The terrorist group ISIS-K wants to use its home base in Afghanistan to launch attacks against the U.S. and could have the ability to do so within six months, a senior Pentagon official told Congress on Tuesday.
The dire warning from Colin Kahl, the Defense Department’s undersecretary for policy, comes less than two months after the final U.S. troops exited Afghanistan and underscores deep concern within national security circles that the country is set to once again become a global hub for Islamist terror networks. Many foreign policy specialists believe ISIS-K, al Qaeda and other organizations will thrive inside Afghanistan under a second round of Taliban rule, but there are still questions about whether those groups have the will or ability to launch attacks outside the country against Western targets.
Mr. Kahl provided a grim answer in testimony before the Senate Armed Services Committee.

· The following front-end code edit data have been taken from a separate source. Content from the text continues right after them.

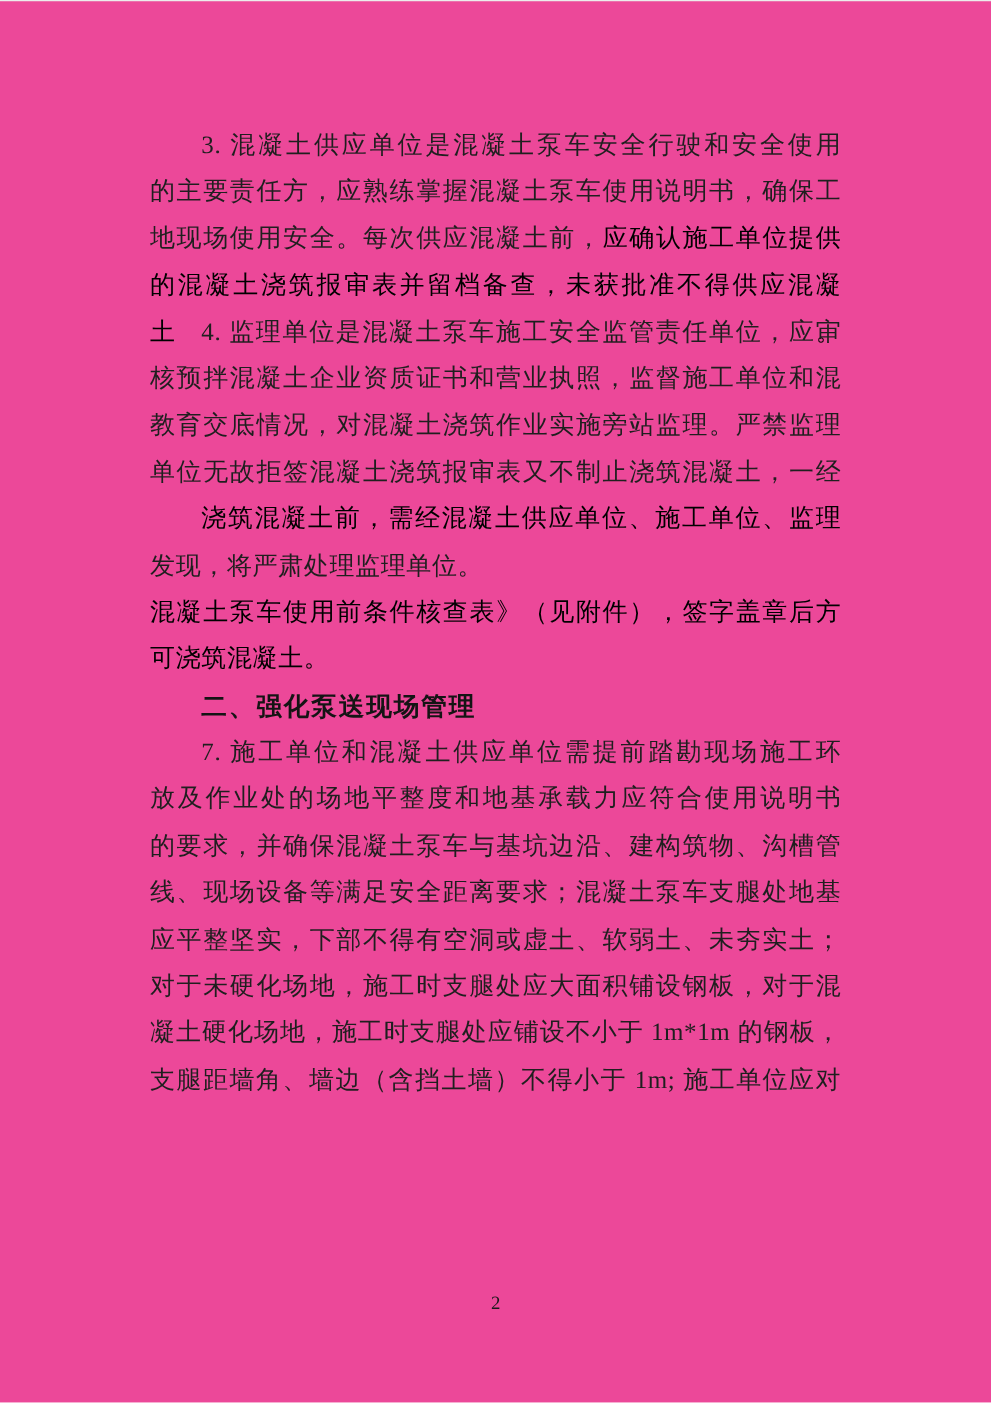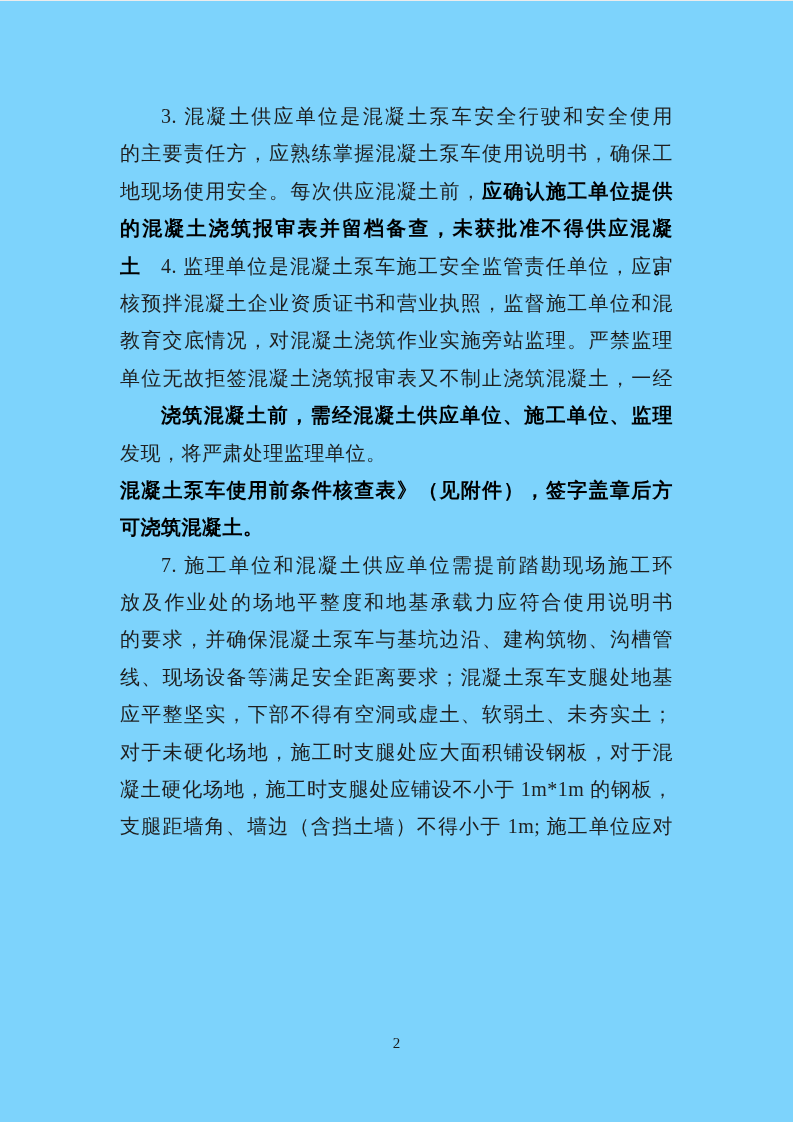--- a/index.html
+++ b/index.html
@@ -9,7 +9,7 @@
     width: 793px;
     height: 1122px;
     margin: 0 auto;
-    background: #7dd3fc;
+    background: #ec4899;
     border-top: 1px solid #ececec;
     overflow: hidden;
     font-family: "Liberation Serif", "DejaVu Serif", serif;

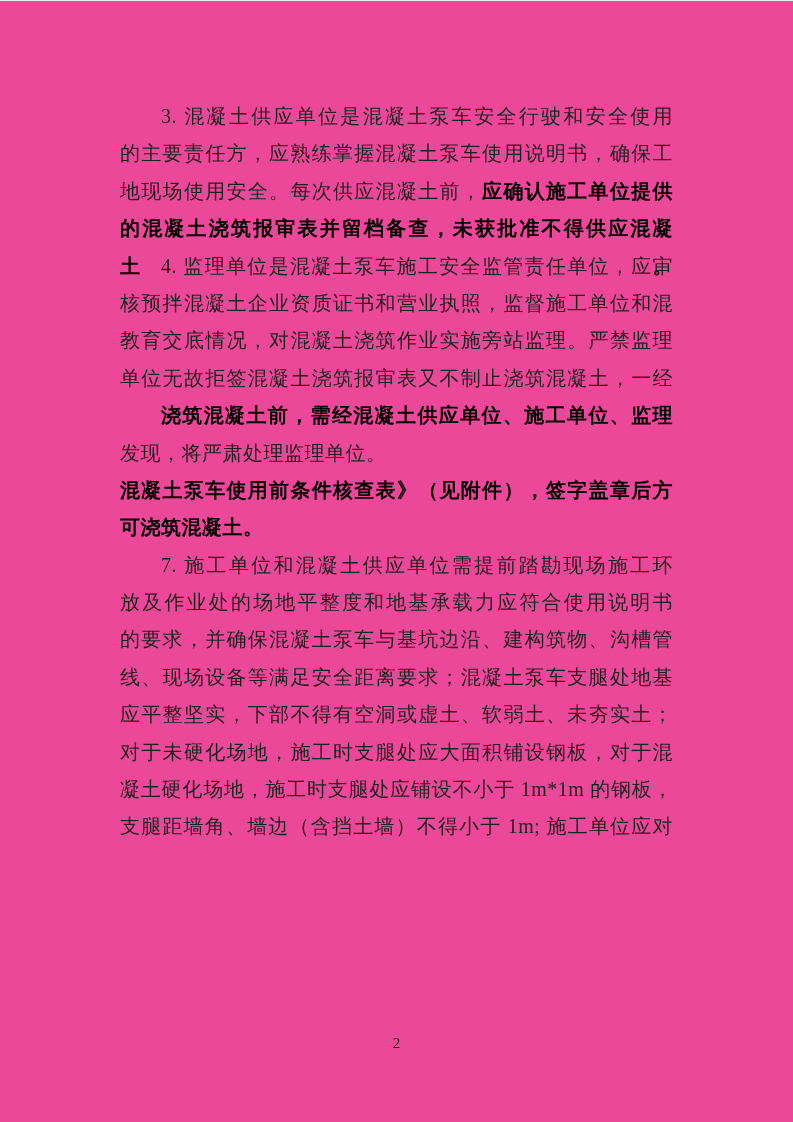--- a/index.html
+++ b/index.html
@@ -35,7 +35,7 @@
   }
   .line.indent { padding-left: 41px; }
   .line .bold {
-    font-weight: 700;
+    font-weight: 400;
     color: #000000;
   }
   .line.heading {

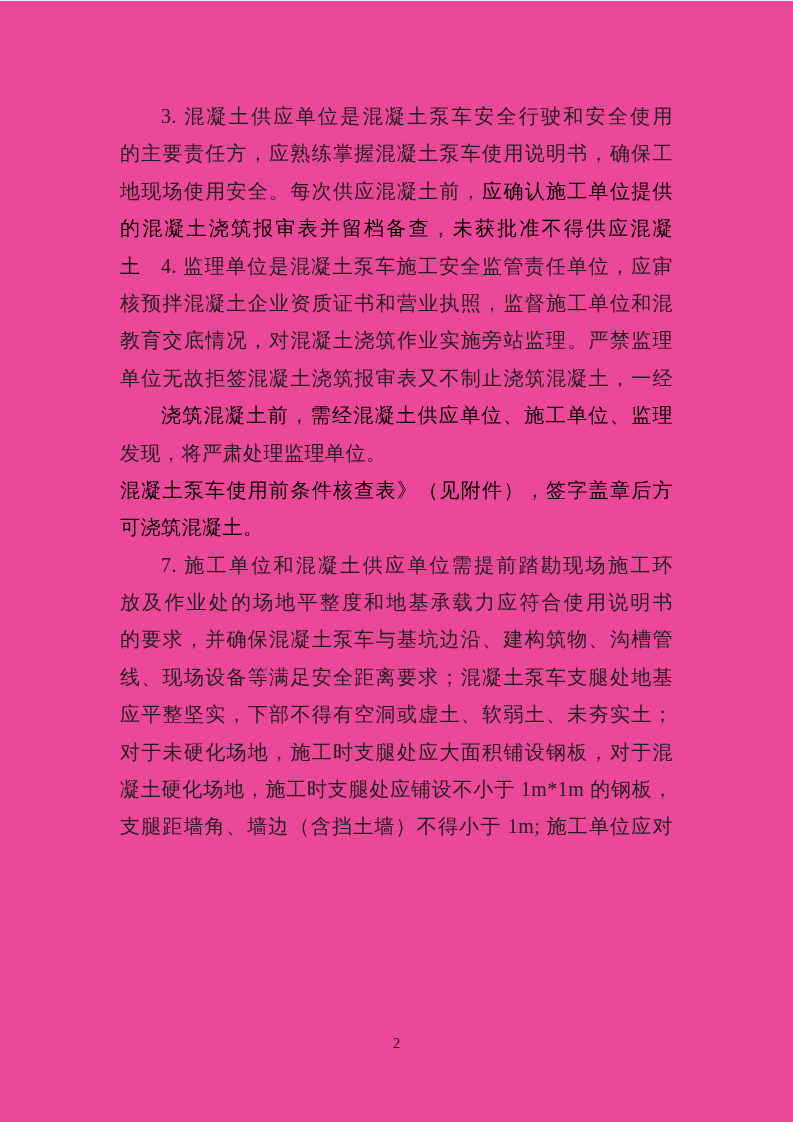--- a/index.html
+++ b/index.html
@@ -73,6 +73,7 @@
       <div class="line"><span>发现，将严肃处理监理单位。</span></div>
       <div class="line justify"><span class="bold">混凝土泵车使用前条件核查表》（见附件），签字盖章后方</span></div>
       <div class="line"><span class="bold">可浇筑混凝土。</span></div>
+      <div class="line indent heading"><span>二、强化泵送现场管理</span></div>
       <div class="line indent justify"><span>7. 施工单位和混凝土供应单位需提前踏勘现场施工环</span></div>
       <div class="line justify"><span>放及作业处的场地平整度和地基承载力应符合使用说明书</span></div>
       <div class="line justify"><span>的要求，并确保混凝土泵车与基坑边沿、建构筑物、沟槽管</span></div>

“I think the intelligence community currently assesses that both ISIS-K and al Qaeda have the intent to conduct external operations, including against the United States, but neither currently has the capability to do so,” he said. “We could see ISIS-K generate that capability in somewhere between six or 12 months. I think the current assessments by the intelligence community is that al Qaeda would take a year or two to constitute that capability.”
ISIS-K, an offshoot of Islamic State with an estimated 2,000 fighters inside Afghanistan, already has shown its desire to kill Americans.
In the midst of the U.S.-led airlift out of Kabul on Aug. 26, ISIS-K suicide bombers and gunmen attacked the Kabul airport, killing 13 American service members and more than 160 Afghan civilians. The U.S. responded with airstrikes against ISIS-K targets across Afghanistan.
The Taliban has fought with ISIS-K as the insurgency tries to establish control following its takeover of Kabul in late August, but private analysts say it’s an open question whether the Taliban have the firepower and the will to defeat ISIS-K and other jihadist movements operating inside the country.
Pentagon officials insist that they have the ability to strike terrorist targets “over the horizon” in Afghanistan with drone strikes launched from elsewhere in the region. Such strikes could be crucial to containing ISIS-K and al Qaeda.
But those officials concede that such missions will be much more difficult without American military personnel on the ground in the country. Mr. Kahl acknowledged Tuesday in testimony before the Senate Armed Services Committee that efforts to secure U.S. basing rights in neighboring Central Asian states such as Uzbekistan have so far been unsuccessful, in the face of outspoken opposition to an American military presence from Russia.
There are also questions about the long-term effectiveness of the over-the-horizon approach.
Days after the Kabul airport attack, for example, an American drone in late August inadvertently killed an aid worker and seven children traveling in the Afghan capital. Military officials initially said the operation was based on faulty intelligence that the target was an ISIS-K fighter driving a car filled with explosives.